** Data for the task follows **

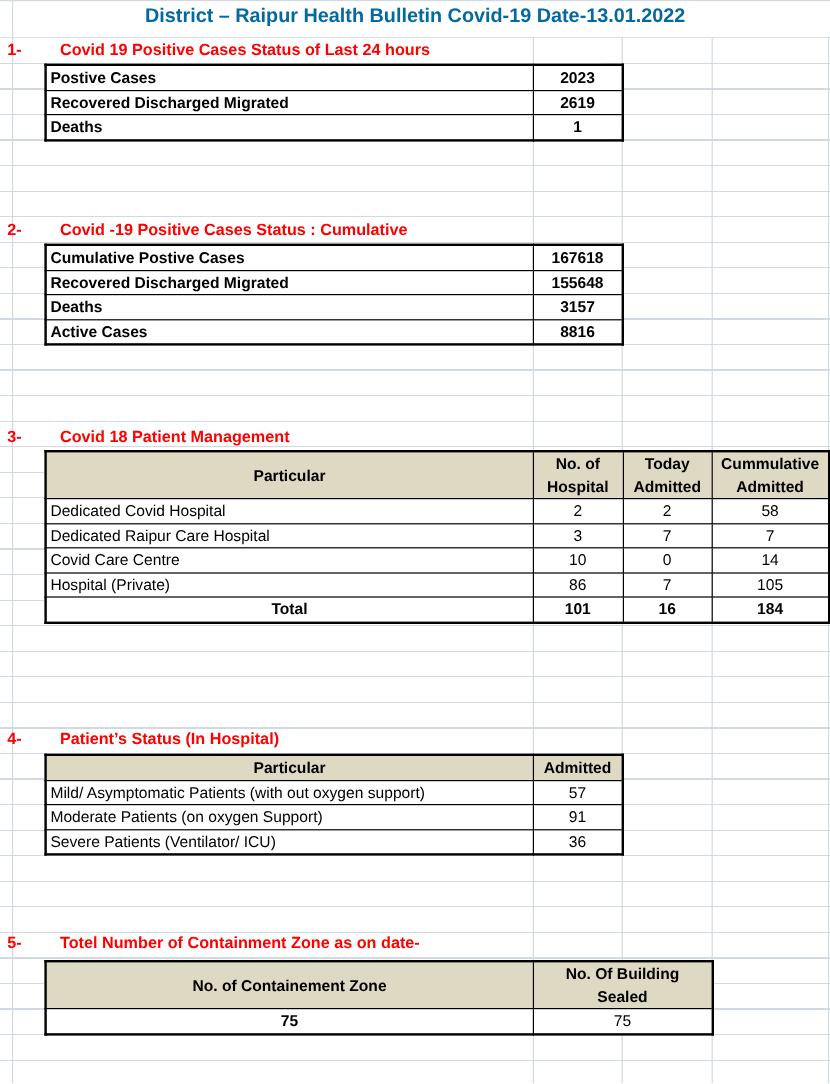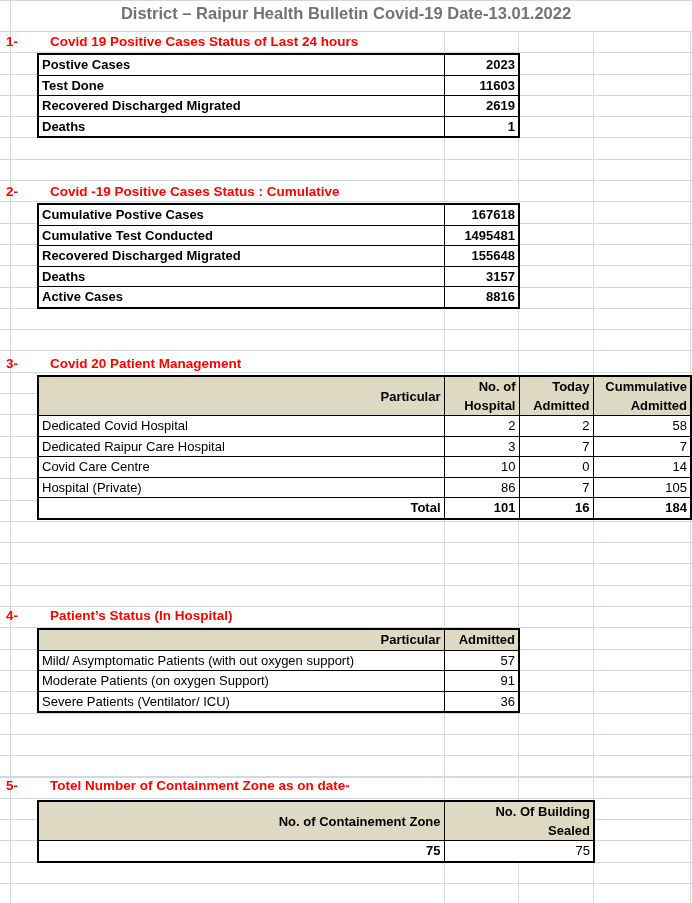"District – Raipur Health Bulletin" .title { color: #737373 -> #0369a1 }
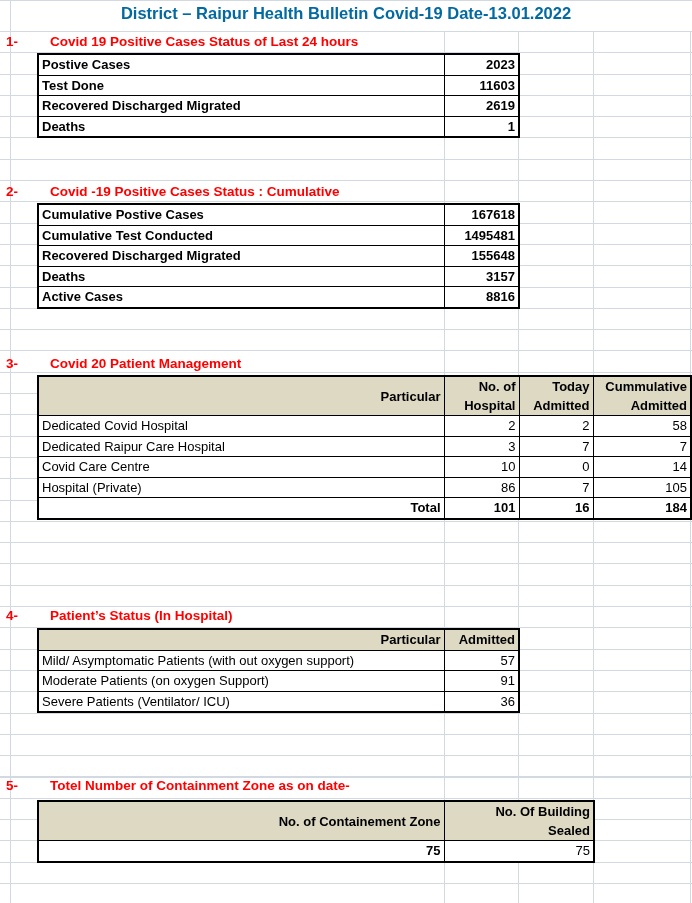"2023" td.ctr { text-align: right -> center }
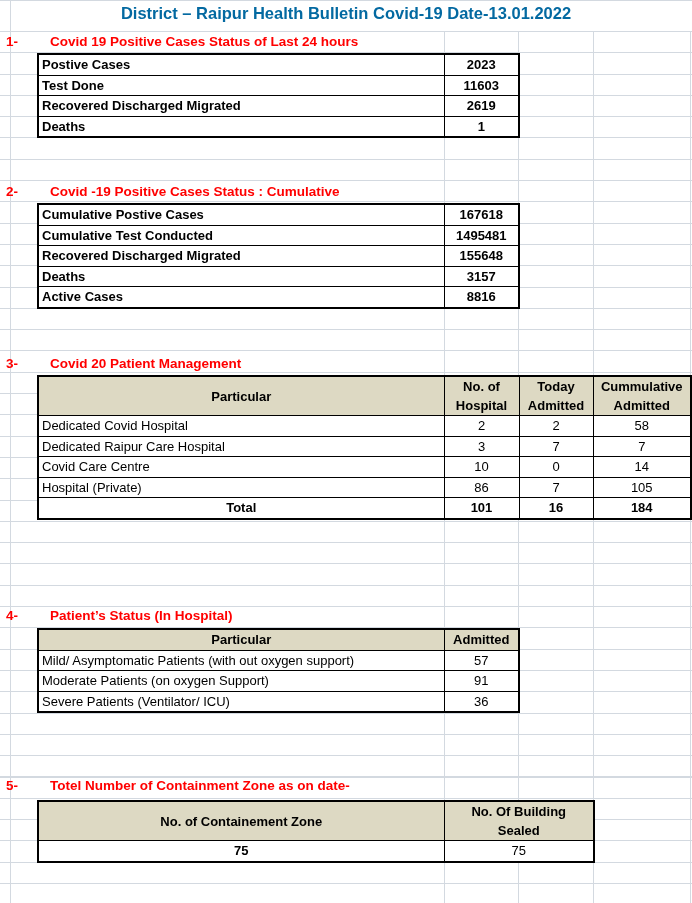"Test Done" tr { html: <tr> <td>Test Done</td> <td>11603</td> </tr> -> none }
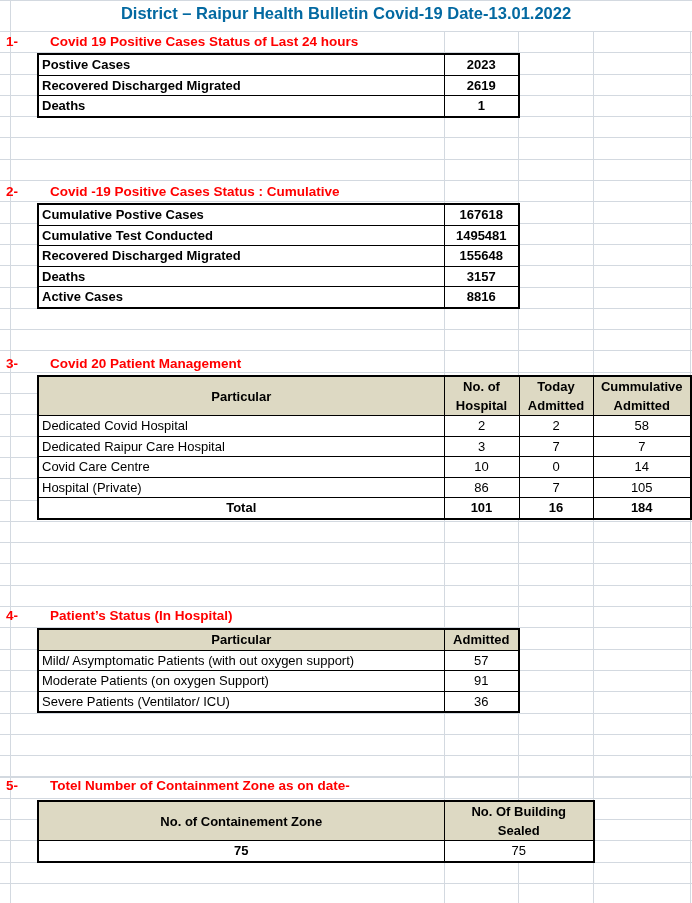"Cumulative Test Conducted" tr { html: <tr> <td>Cumulative Test Conducted</td> <td>1495481</td> </tr> -> none }
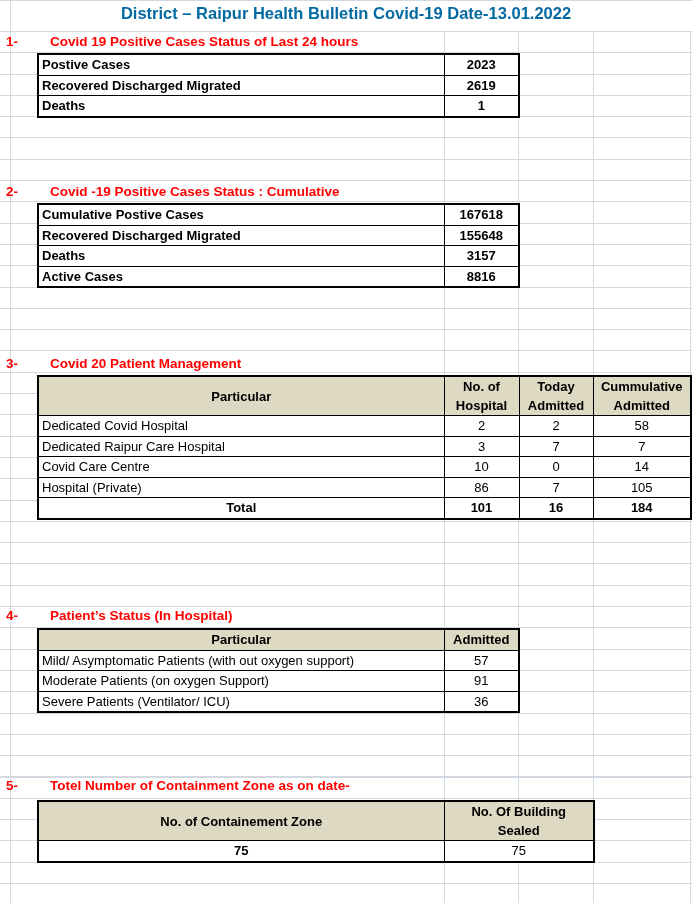"Covid 20 Patient Management" span.txt { text: 20 -> 18 }
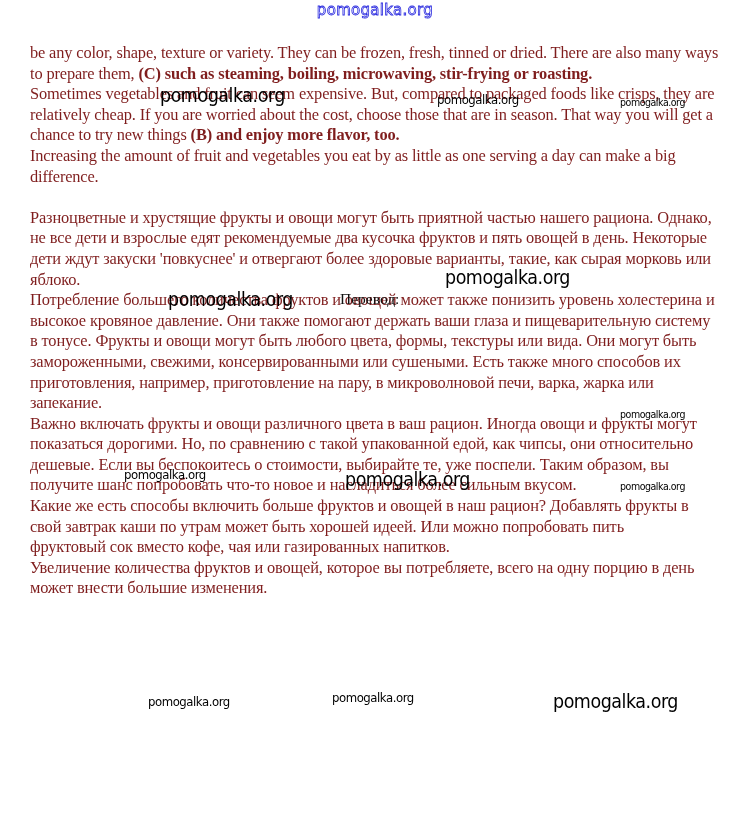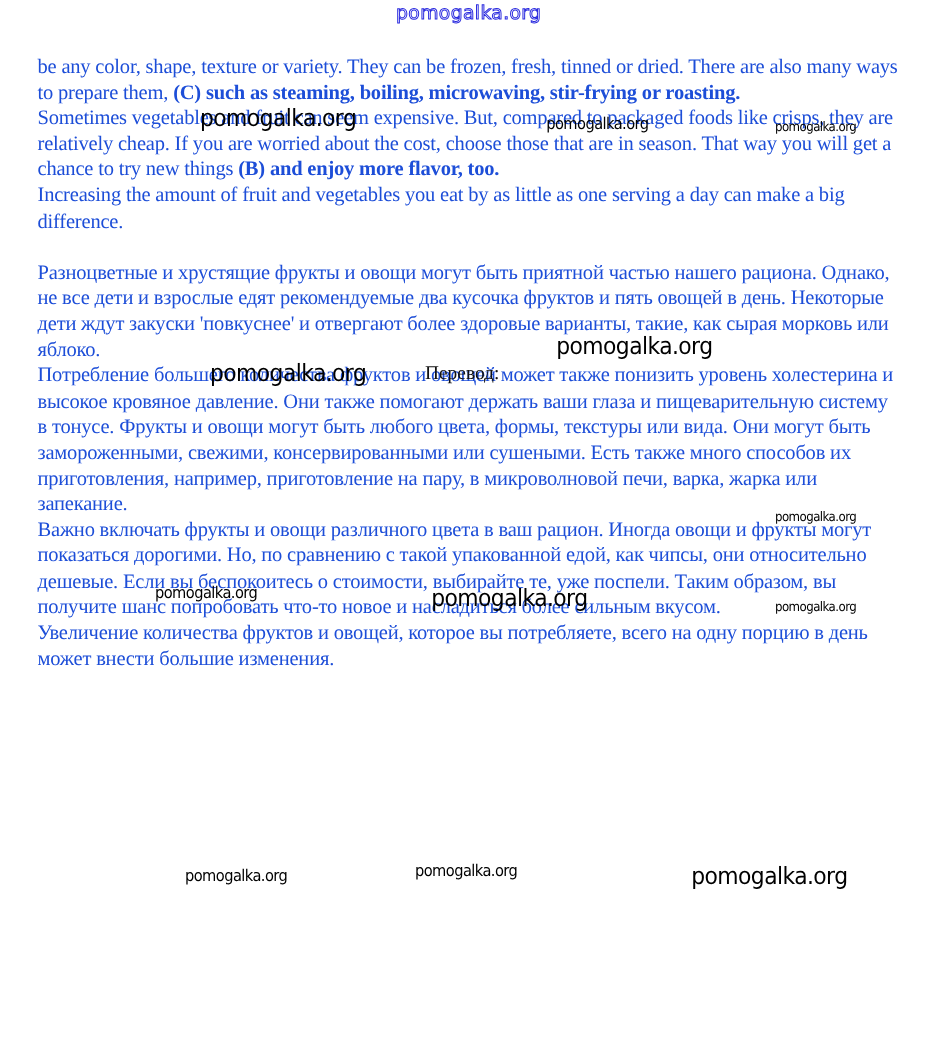"be any color, shape, texture" .doc { color: #1d4ed8 -> #7f1d1d }
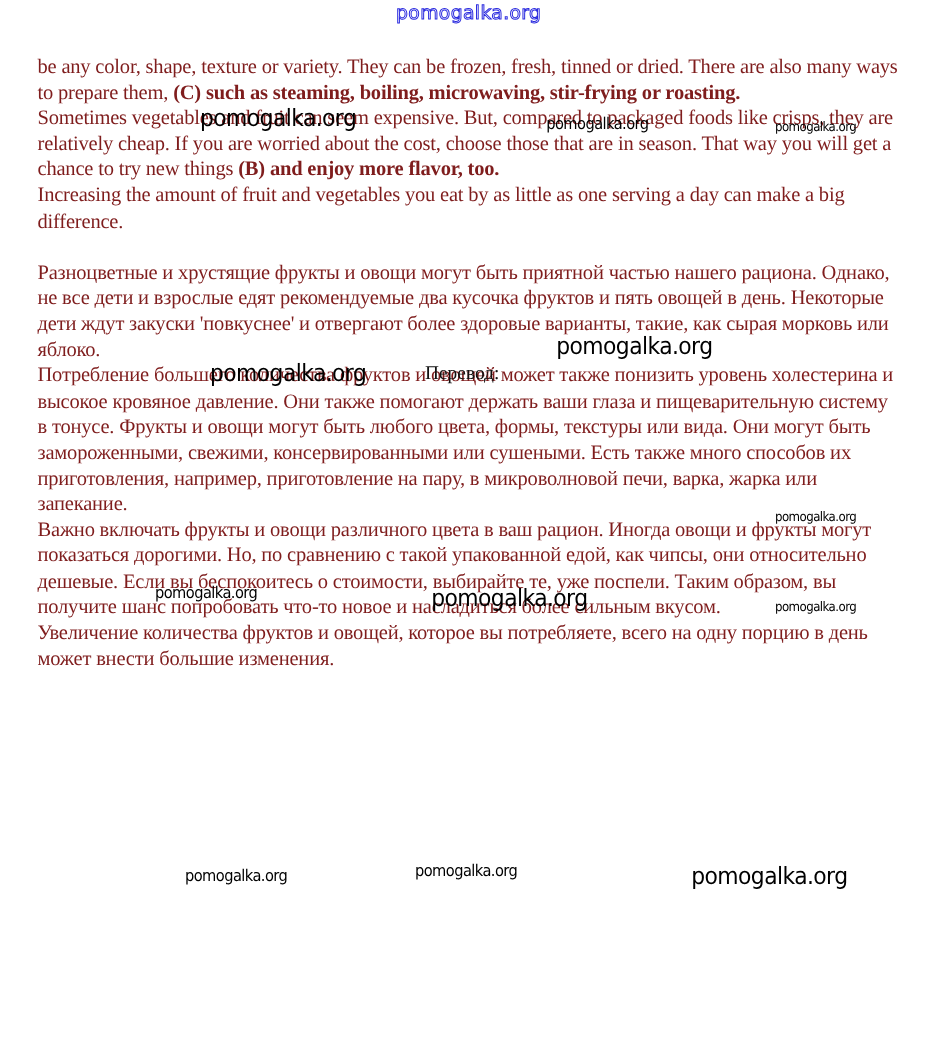"Какие же есть способы включить" p { html: none -> <p>Какие же есть способы включить больше фруктов и овощей в наш рацион? Добавлять фрукты в свой завтрак каши по утрам может быть хорошей идеей. Или можно попробовать пить фруктовый сок вместо кофе, чая или газированных напитков.</p> }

** End of Data for the task **

:: Exercise instructions ::
Each line above should be printed again exactly, though the pictures should not be.

:: Result ::
"District – Raipur Health Bulletin" .title { color: #737373 -> #0369a1 }
"2023" td.ctr { text-align: right -> center }
"Test Done" tr { html: <tr> <td>Test Done</td> <td>11603</td> </tr> -> none }
"Cumulative Test Conducted" tr { html: <tr> <td>Cumulative Test Conducted</td> <td>1495481</td> </tr> -> none }
"Covid 20 Patient Management" span.txt { text: 20 -> 18 }
"be any color, shape, texture" .doc { color: #1d4ed8 -> #7f1d1d }
"Какие же есть способы включить" p { html: none -> <p>Какие же есть способы включить больше фруктов и овощей в наш рацион? Добавлять фрукты в свой завтрак каши по утрам может быть хорошей идеей. Или можно попробовать пить фруктовый сок вместо кофе, чая или газированных напитков.</p> }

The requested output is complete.